Nos dias 13 e 14 de junho, a Câmara Brasileira do Livro (CBL) discute o cenário nacional, no Centro Fecomércio de Eventos, em São Paulo, no 4º Congresso Internacional CBL do Livro Digital.

Para Mansur Bassit, diretor-executivo da CBL, o papel do editor vai sempre existir. “A autopublicação mostra que tem muita coisa boa e muita coisa ruim a ser dita. Será que o leitor está disposto a passar por dez livros ruins para ter uma boa experiência?”, questiona Bassit.

Sergio Herz, diretor da Livraria Cultura, concorda que a autopublicação cria um entrave para o leitor: “É uma oportunidade para o autor, mas, dependendo do número de títulos, pode ser uma dificuldade, porque é duro para o consumidor avaliar isso”.

A pesquisa Produção e Vendas do Setor Editorial Brasileiro, encomendada pela CBL à Fundação Instituto de Pesquisa Econômica (Fipe), baseada em dados de 2011, mostrou um mercado ainda muito incipiente, registrando apenas 5.235 livros digitais vendidos no país.

Porém, embora não tenha números concretos, a CBL acredita que houve um grande crescimento no mercado em 2012.
“O digital está crescendo exponencialmente e puxando a venda de impressos, atingindo o público que já tem a leitura como hábito”, diz Mansur Bassit.

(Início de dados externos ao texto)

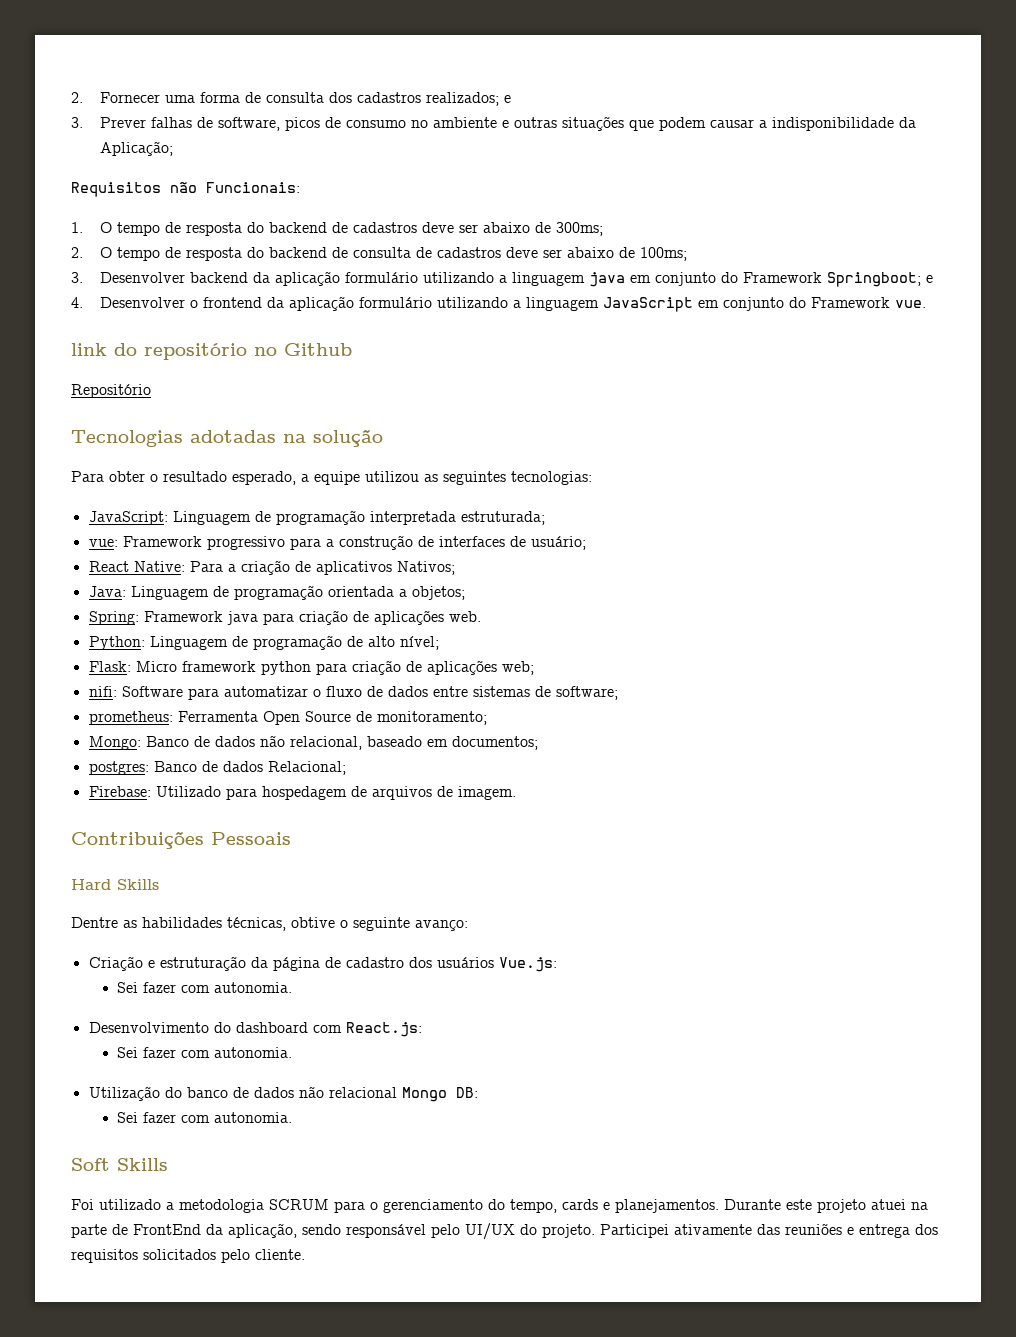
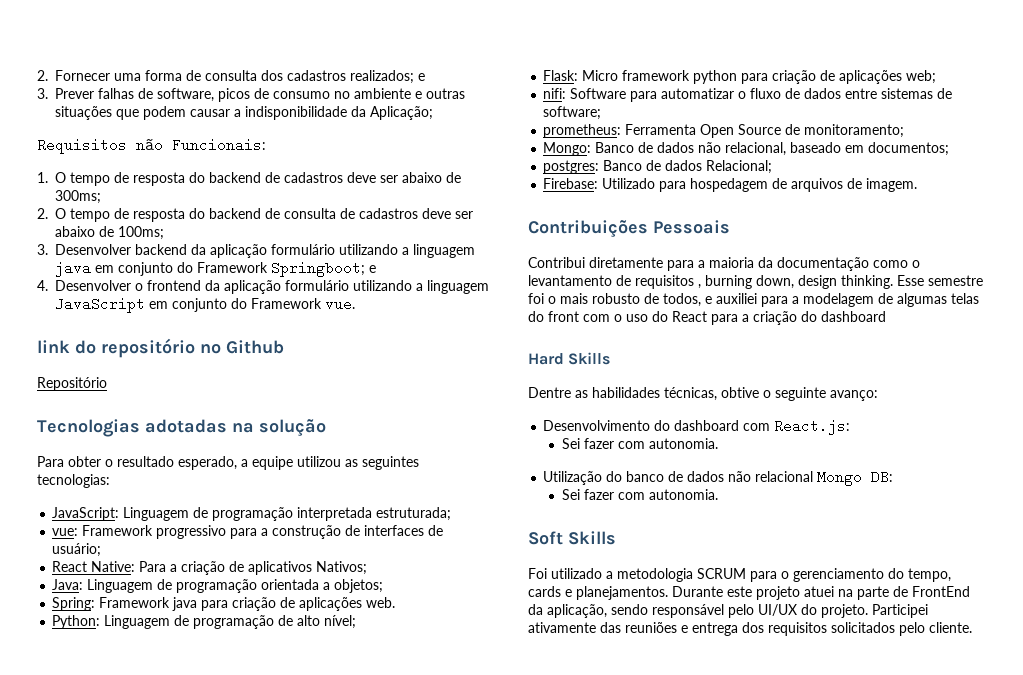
+ Contribui diretamente para a maioria da documentação como o levantamento de requisitos , burning down, design thinking. Esse semestre foi o mais robusto de todos, e auxiliei para a modelagem de algumas telas do front com o uso do React para a criação do dashboard
- Criação e estruturação da página de cadastro dos usuários Vue.js:
- Sei fazer com autonomia.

Para Ricardo Garrido, diretor de operações do Iba, loja de conteúdo digital, a lenta entrada de ebooks no país é coisa do passado. “Começou a crescer quando editoras passaram a lançar ebooks simultaneamente aos impressos e com o aumento da venda e uso de tablets”.

De acordo com pesquisa da consultoria IDC, o Brasil vendeu 3,1 milhões de tablets em 2012, um crescimento de 171% em comparação ao ano anterior, quando foram comercializados 1,1 milhão de unidades.